**Aim of the exercise:** Say how many lines of the listing below include the string "IsRequired" and add nothing else.
--*--
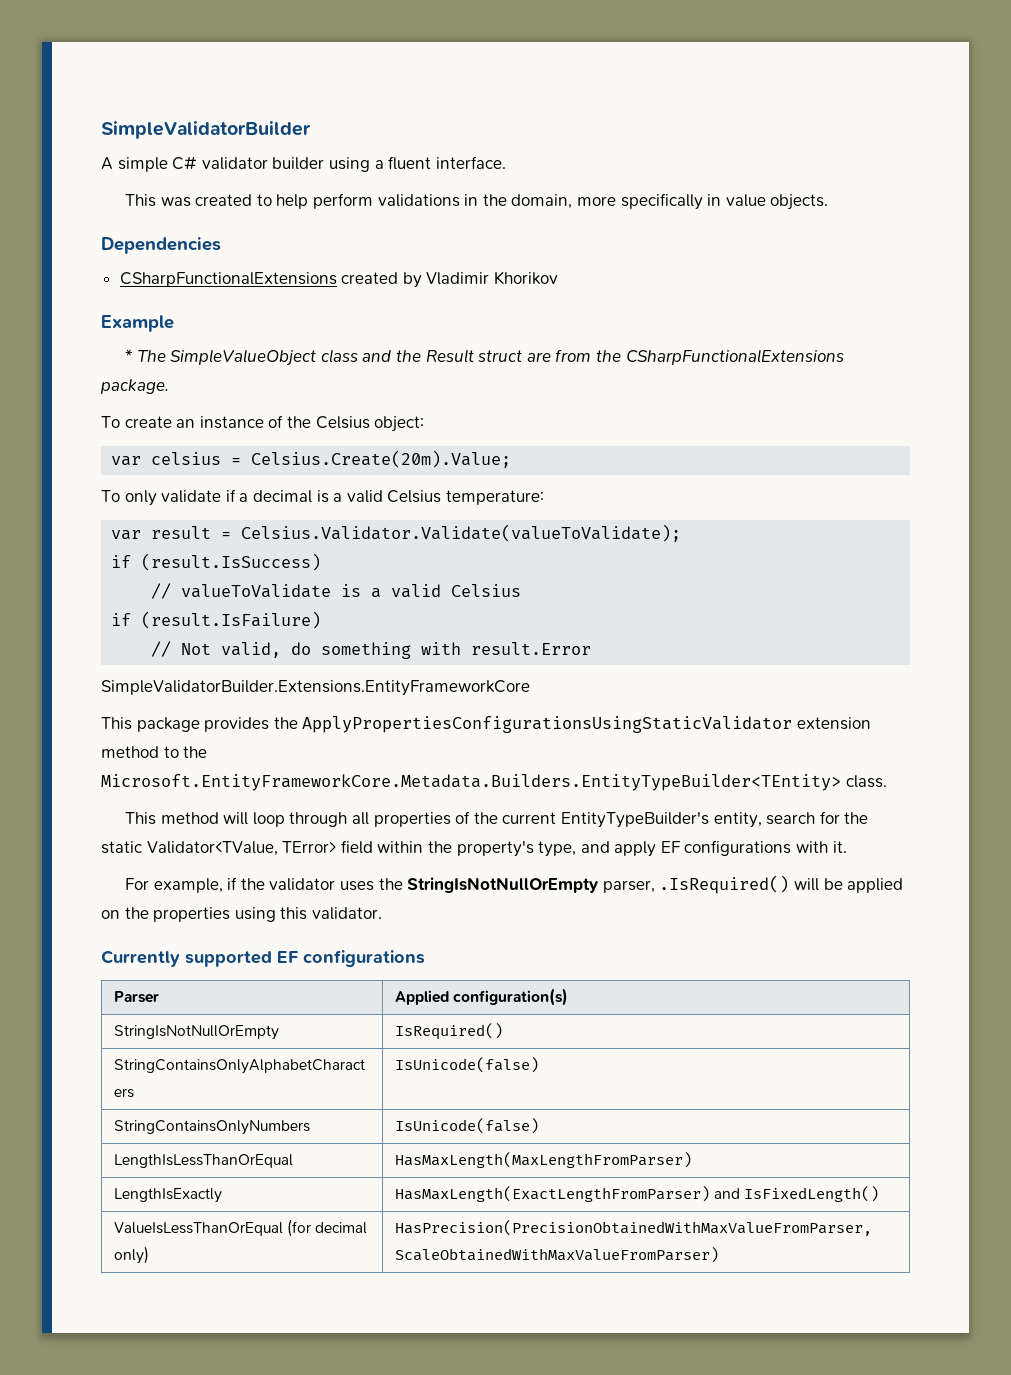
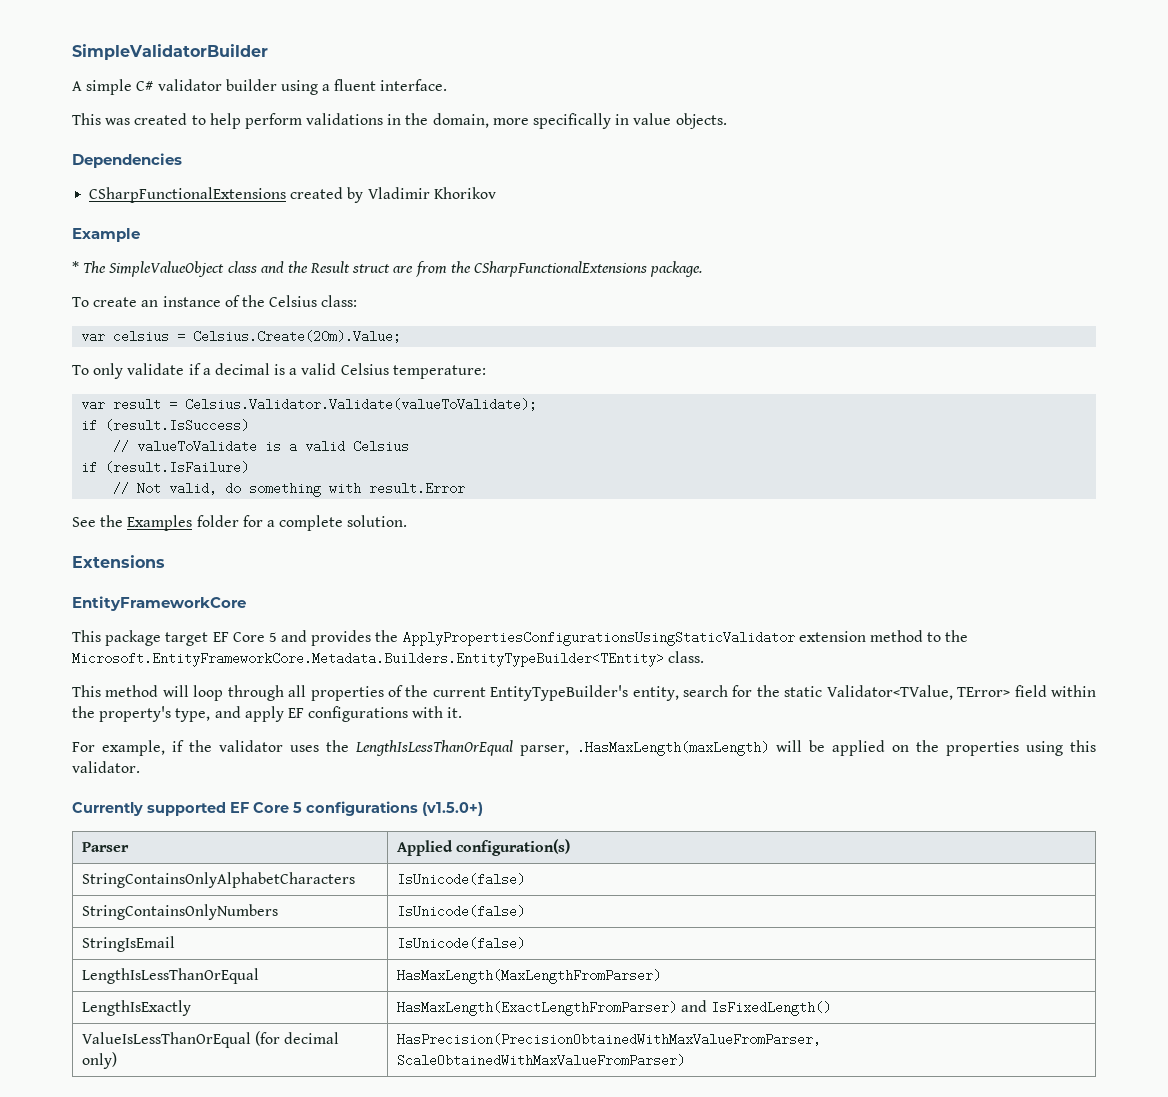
[374,416,425,432] object: -> [321,295,358,307] class:
[101,680,530,696] [101,717,200,732] SimpleValidatorBuilder.Extensions.EntityFrameworkCore // This package -> [72,515,408,531] [72,555,165,568] [72,596,246,611] [72,630,308,646] See the Examples folder for a complete solution. // Extensions // EntityFrameworkCore // This package target EF Core 5 and
[407,875,790,894] StringIsNotNullOrEmpty parser, .IsRequired() -> [355,740,769,756] LengthIsLessThanOrEqual parser, .HasMaxLength(maxLength)
[303,950,425,967] configurations -> [253,801,483,816] Core 5 configurations (v1.5.0+)
[113,1025,279,1040] [394,1023,503,1040] // StringIsNotNullOrEmpty | IsRequired() -> (571, 847) none
(539, 1126) none -> [81,936,175,952] [396,937,525,950] // StringIsEmail | IsUnicode(false)

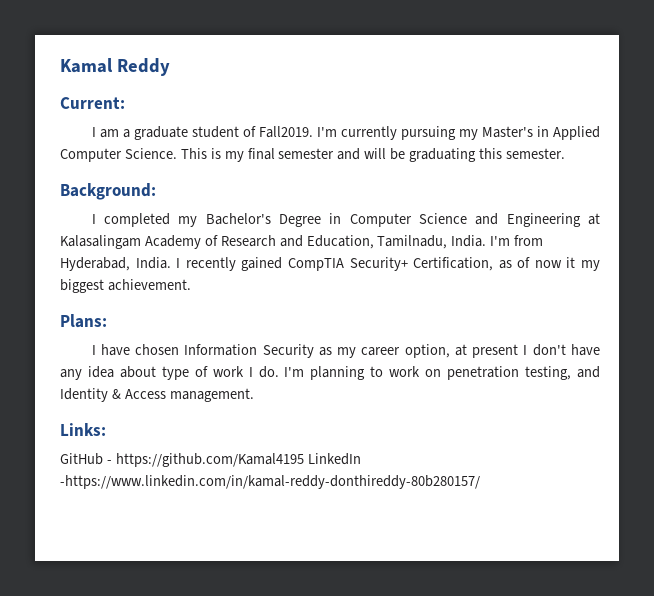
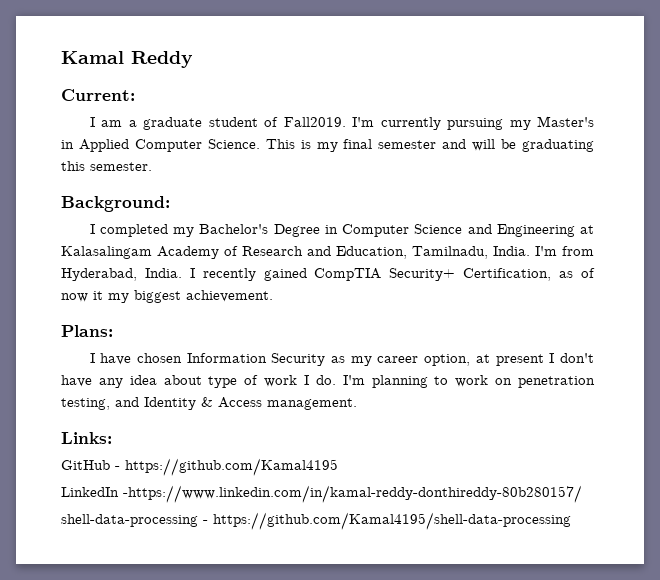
(304, 460) none -> (338, 467) //
(480, 482) none -> [61,512,571,530] // shell-data-processing - https://github.com/Kamal4195/shell-data-processing

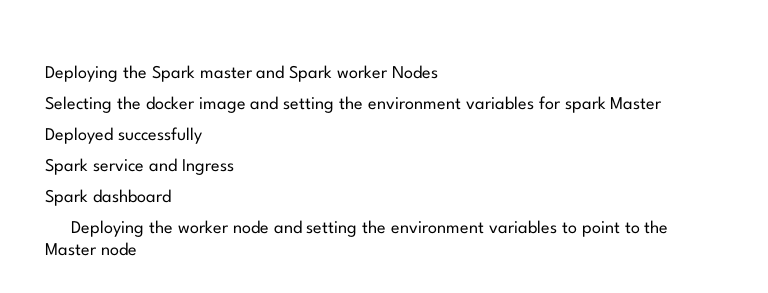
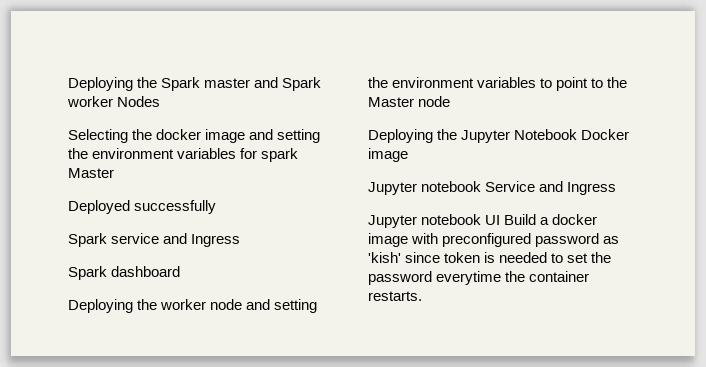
(137, 249) none -> [368,129,630,143] [368,148,408,162] [368,181,617,195] [368,214,598,228] [368,233,620,247] [368,252,612,263] [368,271,590,285] [368,291,422,301] // Deploying the Jupyter Notebook Docker image // Jupyter notebook Service and Ingress // Jupyter notebook UI Build a docker image with preconfigured password as 'kish' since token is needed to set the password everytime the container restarts.

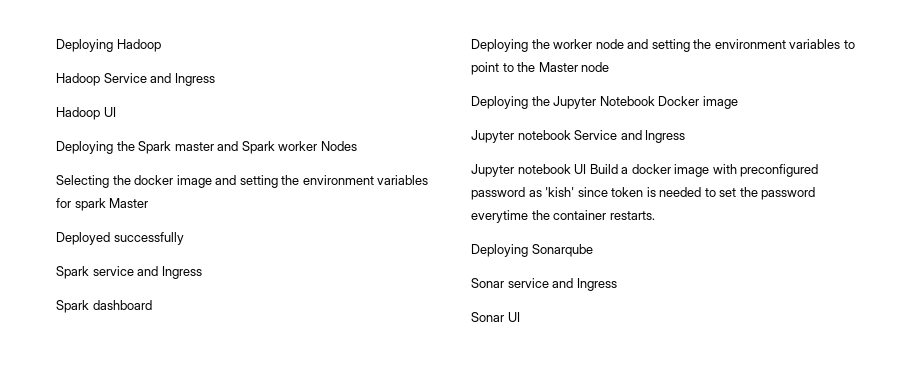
[68,77,133,91] Deploying -> [56,39,161,52] [56,73,215,86] [56,107,116,120] [56,141,113,154] Deploying Hadoop // Hadoop Service and Ingress // Hadoop UI // Deploying
(422, 296) none -> [471,244,593,257] [471,278,617,291] [471,312,520,322] // Deploying Sonarqube // Sonar service and Ingress // Sonar UI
--*--
**Task output:** 2